Prompt> Work through the records below, line by line, and say how many lines include "also", with nothing else.

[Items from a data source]

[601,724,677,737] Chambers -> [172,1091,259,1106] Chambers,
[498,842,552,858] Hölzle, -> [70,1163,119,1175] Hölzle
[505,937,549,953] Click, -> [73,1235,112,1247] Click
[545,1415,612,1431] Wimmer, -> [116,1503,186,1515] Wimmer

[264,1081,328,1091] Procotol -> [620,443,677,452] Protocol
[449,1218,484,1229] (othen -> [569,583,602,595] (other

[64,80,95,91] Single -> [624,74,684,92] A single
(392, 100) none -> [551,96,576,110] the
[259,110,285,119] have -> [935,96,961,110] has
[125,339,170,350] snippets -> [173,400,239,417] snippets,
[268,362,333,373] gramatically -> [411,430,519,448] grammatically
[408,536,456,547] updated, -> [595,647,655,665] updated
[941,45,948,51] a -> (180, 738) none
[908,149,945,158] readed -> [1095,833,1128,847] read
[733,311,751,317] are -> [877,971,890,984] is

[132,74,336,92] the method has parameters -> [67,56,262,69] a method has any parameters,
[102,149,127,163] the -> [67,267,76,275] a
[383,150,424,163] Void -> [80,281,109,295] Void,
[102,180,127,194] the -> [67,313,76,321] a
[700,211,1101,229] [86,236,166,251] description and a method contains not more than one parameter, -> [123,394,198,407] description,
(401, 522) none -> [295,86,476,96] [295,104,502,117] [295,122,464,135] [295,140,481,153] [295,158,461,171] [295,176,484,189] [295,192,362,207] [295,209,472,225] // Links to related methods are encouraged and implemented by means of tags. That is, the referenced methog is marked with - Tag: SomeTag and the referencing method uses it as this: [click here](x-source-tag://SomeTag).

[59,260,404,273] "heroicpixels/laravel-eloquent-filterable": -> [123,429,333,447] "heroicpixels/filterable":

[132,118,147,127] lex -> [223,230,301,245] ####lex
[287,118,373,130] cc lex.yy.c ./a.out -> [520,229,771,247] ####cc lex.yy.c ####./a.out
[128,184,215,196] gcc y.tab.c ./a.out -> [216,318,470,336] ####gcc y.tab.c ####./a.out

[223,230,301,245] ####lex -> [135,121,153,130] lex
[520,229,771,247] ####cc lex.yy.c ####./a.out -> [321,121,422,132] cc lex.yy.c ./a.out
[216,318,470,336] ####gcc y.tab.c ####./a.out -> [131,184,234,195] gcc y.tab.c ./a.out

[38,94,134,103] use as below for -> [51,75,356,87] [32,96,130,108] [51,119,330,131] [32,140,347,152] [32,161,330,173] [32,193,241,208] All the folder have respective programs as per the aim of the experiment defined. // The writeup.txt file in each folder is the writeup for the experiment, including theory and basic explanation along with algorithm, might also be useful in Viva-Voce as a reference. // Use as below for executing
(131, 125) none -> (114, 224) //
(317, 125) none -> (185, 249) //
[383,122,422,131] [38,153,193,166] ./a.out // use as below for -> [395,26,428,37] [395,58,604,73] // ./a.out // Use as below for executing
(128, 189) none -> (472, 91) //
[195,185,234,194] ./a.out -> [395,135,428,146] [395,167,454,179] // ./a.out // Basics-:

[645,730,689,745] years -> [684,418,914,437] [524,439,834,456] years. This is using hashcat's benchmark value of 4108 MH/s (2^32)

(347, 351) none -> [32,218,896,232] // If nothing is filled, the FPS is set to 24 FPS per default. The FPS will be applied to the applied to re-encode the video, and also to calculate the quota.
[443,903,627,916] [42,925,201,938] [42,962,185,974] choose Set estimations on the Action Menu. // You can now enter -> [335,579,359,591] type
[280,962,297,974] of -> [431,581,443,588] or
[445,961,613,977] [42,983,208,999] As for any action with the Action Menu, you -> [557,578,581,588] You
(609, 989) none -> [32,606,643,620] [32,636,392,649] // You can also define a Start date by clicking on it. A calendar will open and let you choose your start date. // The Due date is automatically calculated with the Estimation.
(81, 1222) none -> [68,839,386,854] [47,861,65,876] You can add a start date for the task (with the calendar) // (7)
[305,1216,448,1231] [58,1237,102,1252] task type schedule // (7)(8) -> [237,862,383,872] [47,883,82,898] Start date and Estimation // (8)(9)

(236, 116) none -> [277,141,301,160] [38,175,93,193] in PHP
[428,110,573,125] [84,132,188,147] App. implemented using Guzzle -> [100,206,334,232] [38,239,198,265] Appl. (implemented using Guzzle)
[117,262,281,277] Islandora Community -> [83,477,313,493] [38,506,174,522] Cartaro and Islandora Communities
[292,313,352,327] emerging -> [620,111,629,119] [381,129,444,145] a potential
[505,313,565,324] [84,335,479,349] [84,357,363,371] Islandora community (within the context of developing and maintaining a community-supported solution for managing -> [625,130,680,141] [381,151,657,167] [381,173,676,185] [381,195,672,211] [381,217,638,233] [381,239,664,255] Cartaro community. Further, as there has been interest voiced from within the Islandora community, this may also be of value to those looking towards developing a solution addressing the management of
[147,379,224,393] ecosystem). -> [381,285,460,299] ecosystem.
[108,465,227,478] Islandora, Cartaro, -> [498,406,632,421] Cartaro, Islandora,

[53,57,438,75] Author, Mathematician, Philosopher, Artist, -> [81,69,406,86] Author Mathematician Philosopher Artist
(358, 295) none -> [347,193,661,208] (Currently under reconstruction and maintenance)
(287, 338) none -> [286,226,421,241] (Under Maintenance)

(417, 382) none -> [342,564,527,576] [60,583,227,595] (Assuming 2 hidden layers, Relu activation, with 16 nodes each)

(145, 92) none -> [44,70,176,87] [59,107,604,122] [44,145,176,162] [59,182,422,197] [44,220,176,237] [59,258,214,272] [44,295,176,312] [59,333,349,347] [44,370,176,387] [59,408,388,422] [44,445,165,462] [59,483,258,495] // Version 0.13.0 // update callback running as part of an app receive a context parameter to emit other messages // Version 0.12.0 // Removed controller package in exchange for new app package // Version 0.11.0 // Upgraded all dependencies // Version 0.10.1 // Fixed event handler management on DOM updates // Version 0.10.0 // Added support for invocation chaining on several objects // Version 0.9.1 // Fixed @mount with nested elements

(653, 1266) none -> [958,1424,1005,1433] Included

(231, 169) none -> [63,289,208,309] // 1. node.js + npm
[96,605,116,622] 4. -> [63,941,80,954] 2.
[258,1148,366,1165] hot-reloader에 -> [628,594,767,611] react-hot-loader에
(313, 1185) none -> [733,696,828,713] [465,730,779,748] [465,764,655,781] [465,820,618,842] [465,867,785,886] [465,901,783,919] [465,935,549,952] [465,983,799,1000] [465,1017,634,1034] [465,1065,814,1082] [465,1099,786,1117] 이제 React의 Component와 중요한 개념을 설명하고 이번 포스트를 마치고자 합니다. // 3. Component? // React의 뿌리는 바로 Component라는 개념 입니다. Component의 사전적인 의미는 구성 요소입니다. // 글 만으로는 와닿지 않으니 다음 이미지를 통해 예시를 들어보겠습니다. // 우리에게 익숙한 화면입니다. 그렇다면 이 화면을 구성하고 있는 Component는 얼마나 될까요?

Solution to the problem> 4